Moral Universalism and Economic Justice. Thomas W. Pogge.
Introduction Socioeconomic rights, such as that "to a standard of living adequate for the health and well-being of oneself and one's family, including food, clothing, housing, and medical care", are currently, and by far, the most frequently unfulfilled human rights. Their widespread under fulfillment also plays a major role in explaining global deficits in civil and political human rights demanding democracy, due process, and the rule of law. Extremely poor people - often physically and mentally stunted owing to malnutrition in infancy, illiterate owing to lack of schooling, and much preoccupied with their family's survival - can cause little harm or benefit to the politicians and bureaucrats who rule them. Such officials therefore pay much less attention to the interests of the poor than to the interests of agents more capable of reciprocation. including foreign governments. companies, and tourists..

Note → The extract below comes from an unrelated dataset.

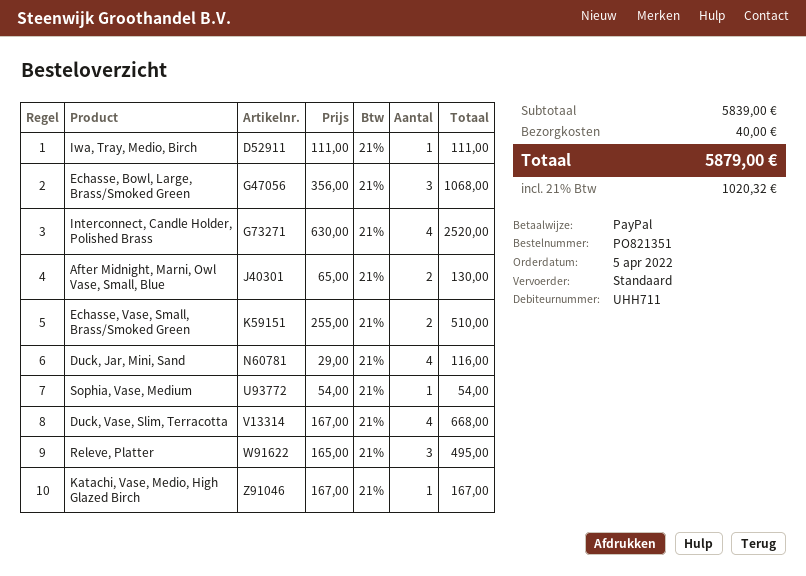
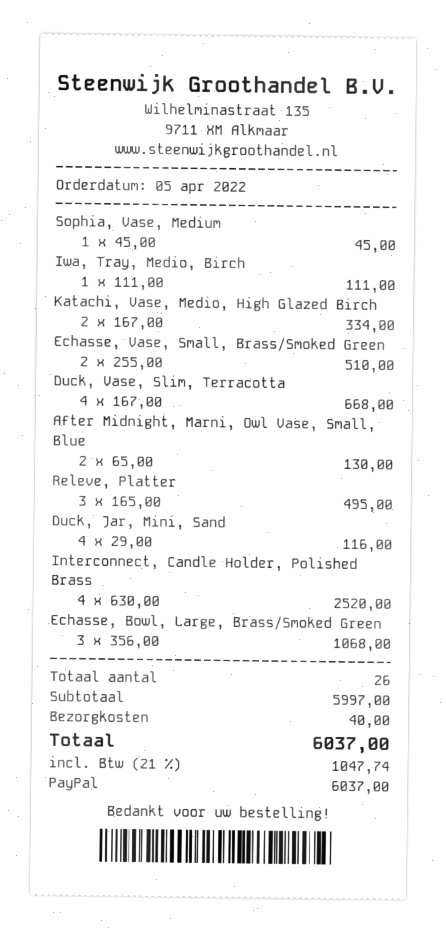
Sophia, Vase, Medium: 1 x 54.00 = 54.00 -> 1 x 45.00 = 45.00
Katachi, Vase, Medio, High Glazed Birch: 1 x 167.00 = 167.00 -> 2 x 167.00 = 334.00
subtotal: 5839.00 -> 5997.00
tax: 21% = 1020.32 -> 21% = 1047.74
total: 5879.00 -> 6037.00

Moral universalism A moral conception, such as a conception of social justice, can be said to be universalistic if and only if; it subjects all persons to the same system of fundamental moral principles: these principles assign the same fundamental moral benefits (e.g. claims. liberties, powers. and immunities) and burdens (e.g. duties and liabilities) to all; and these fundamental moral benefits and burdens are formulated in general terms so as not to privilege or disadvantage certain persons or groups arbitrarily..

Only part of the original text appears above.